[Assignment] Beginning with the first line below, retype exactly each line through the one containing "x Tax Complement | 2017: 1.990 -> 1.909". Leave out all pictures.

[Records excerpted from a collection]
= = =
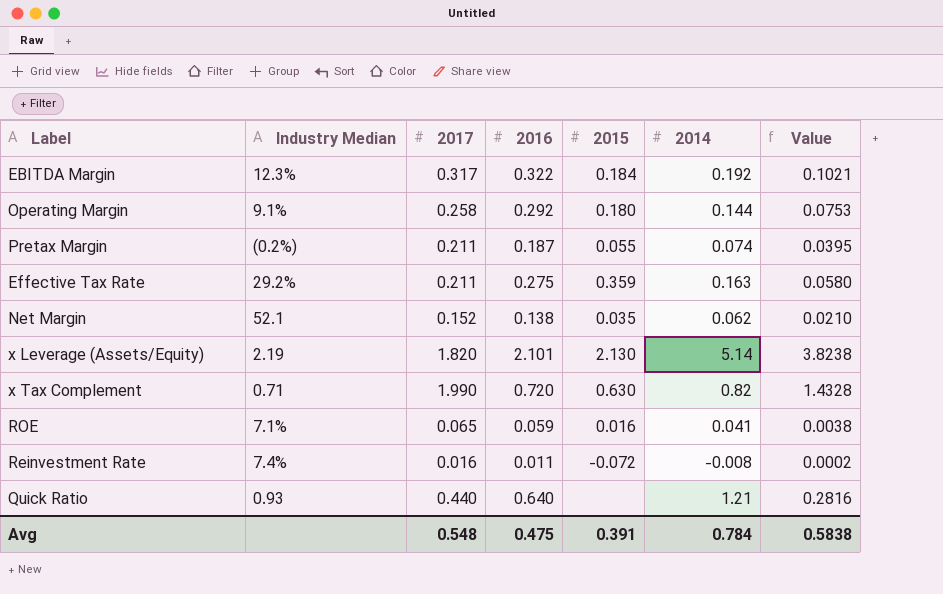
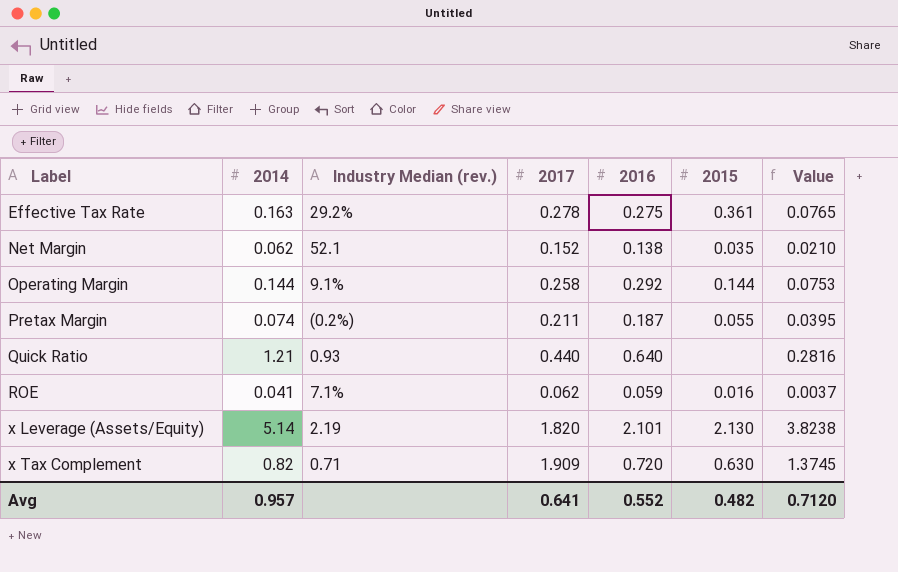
row order: none -> Label ascending
column 2014 | position: 6 -> 2
column name: Industry Median -> Industry Median (rev.)
row EBITDA Margin: 12.3% | 0.317 | 0.322 | 0.184 | 0.192 | 0.1021 -> none
row Reinvestment Rate: 7.4% | 0.016 | 0.011 | -0.072 | -0.008 | 0.0002 -> none
Effective Tax Rate | 2017: 0.211 -> 0.278
Effective Tax Rate | 2015: 0.359 -> 0.361
Effective Tax Rate | Value: 0.0580 -> 0.0765
Operating Margin | 2015: 0.180 -> 0.144
ROE | 2017: 0.065 -> 0.062
ROE | Value: 0.0038 -> 0.0037
x Tax Complement | 2017: 1.990 -> 1.909
x Tax Complement | Value: 1.4328 -> 1.3745
Avg | 2014: 0.784 -> 0.957
Avg | 2017: 0.548 -> 0.641
Avg | 2016: 0.475 -> 0.552
Avg | 2015: 0.391 -> 0.482
Avg | Value: 0.5838 -> 0.7120

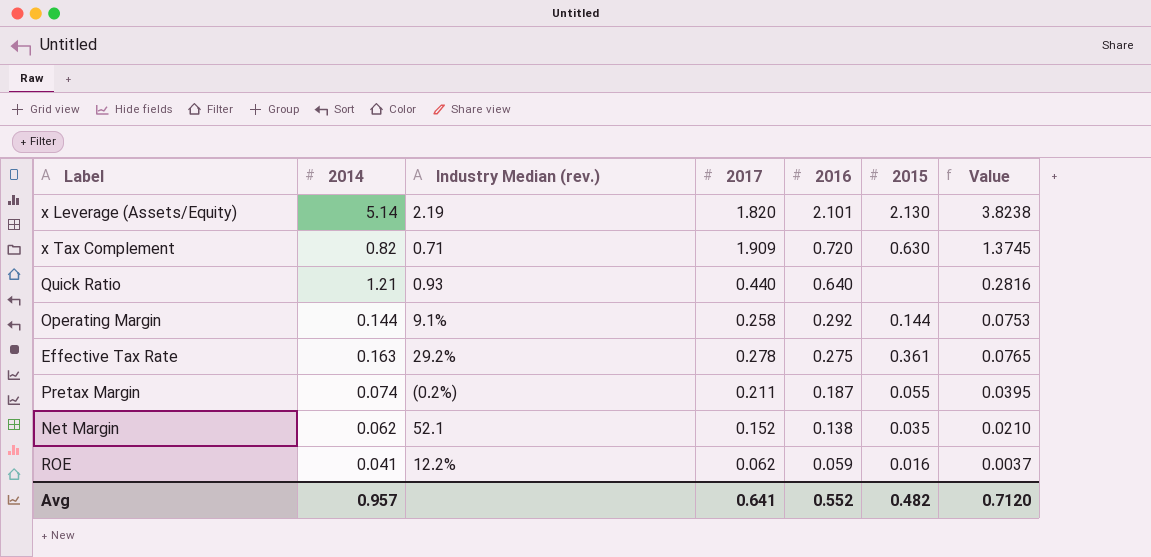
row order: Label ascending -> 2016 descending
ROE | Industry Median (rev.): 7.1% -> 12.2%

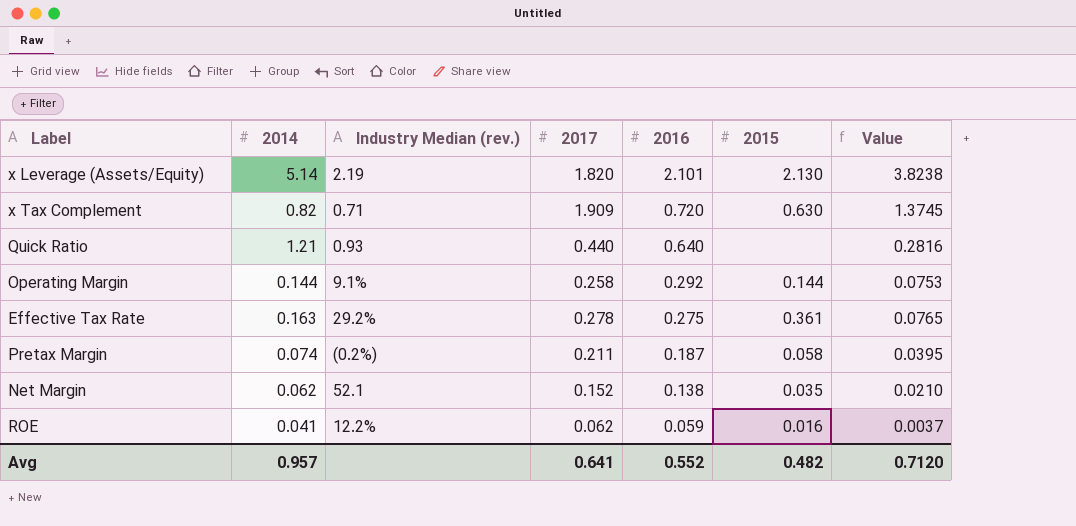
Pretax Margin | 2015: 0.055 -> 0.058

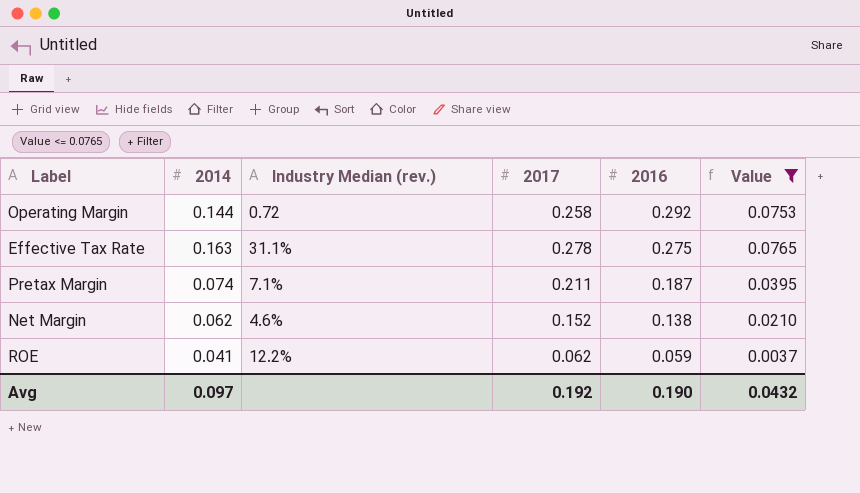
filter: none -> Value <= 0.0765
column 2015 | position: 6 -> none
Operating Margin | Industry Median (rev.): 9.1% -> 0.72
Effective Tax Rate | Industry Median (rev.): 29.2% -> 31.1%
Pretax Margin | Industry Median (rev.): (0.2%) -> 7.1%
Net Margin | Industry Median (rev.): 52.1 -> 4.6%
Avg | 2014: 0.957 -> 0.097
Avg | 2017: 0.641 -> 0.192
Avg | 2016: 0.552 -> 0.190
Avg | Value: 0.7120 -> 0.0432

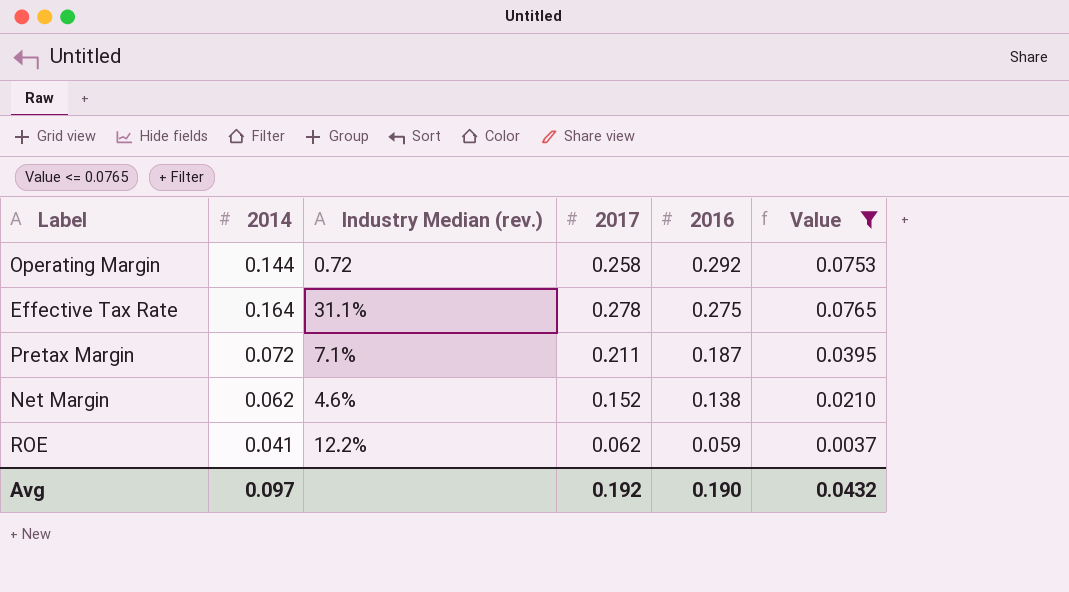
Effective Tax Rate | 2014: 0.163 -> 0.164
Pretax Margin | 2014: 0.074 -> 0.072

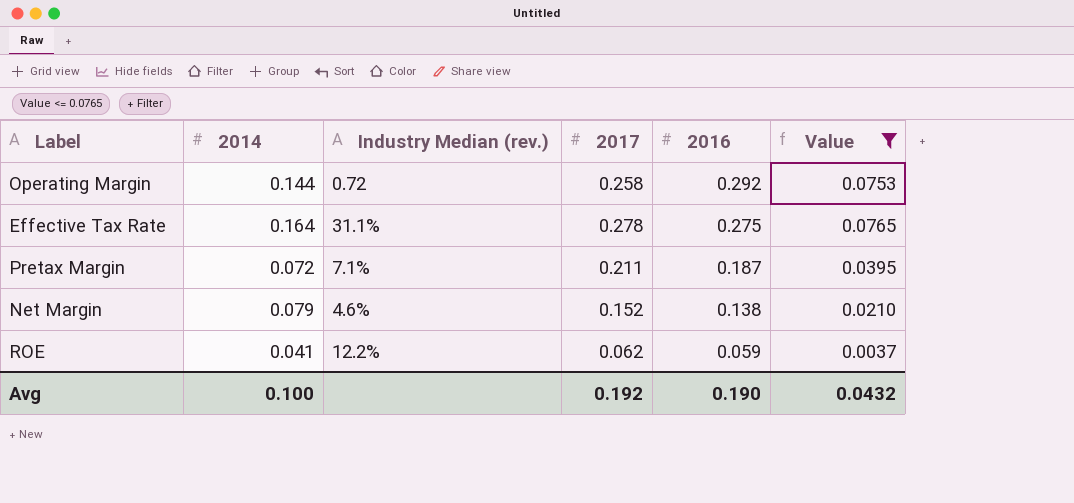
Net Margin | 2014: 0.062 -> 0.079
Avg | 2014: 0.097 -> 0.100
= = =
[Exercise result]
row order: none -> Label ascending
column 2014 | position: 6 -> 2
column name: Industry Median -> Industry Median (rev.)
row EBITDA Margin: 12.3% | 0.317 | 0.322 | 0.184 | 0.192 | 0.1021 -> none
row Reinvestment Rate: 7.4% | 0.016 | 0.011 | -0.072 | -0.008 | 0.0002 -> none
Effective Tax Rate | 2017: 0.211 -> 0.278
Effective Tax Rate | 2015: 0.359 -> 0.361
Effective Tax Rate | Value: 0.0580 -> 0.0765
Operating Margin | 2015: 0.180 -> 0.144
ROE | 2017: 0.065 -> 0.062
ROE | Value: 0.0038 -> 0.0037
x Tax Complement | 2017: 1.990 -> 1.909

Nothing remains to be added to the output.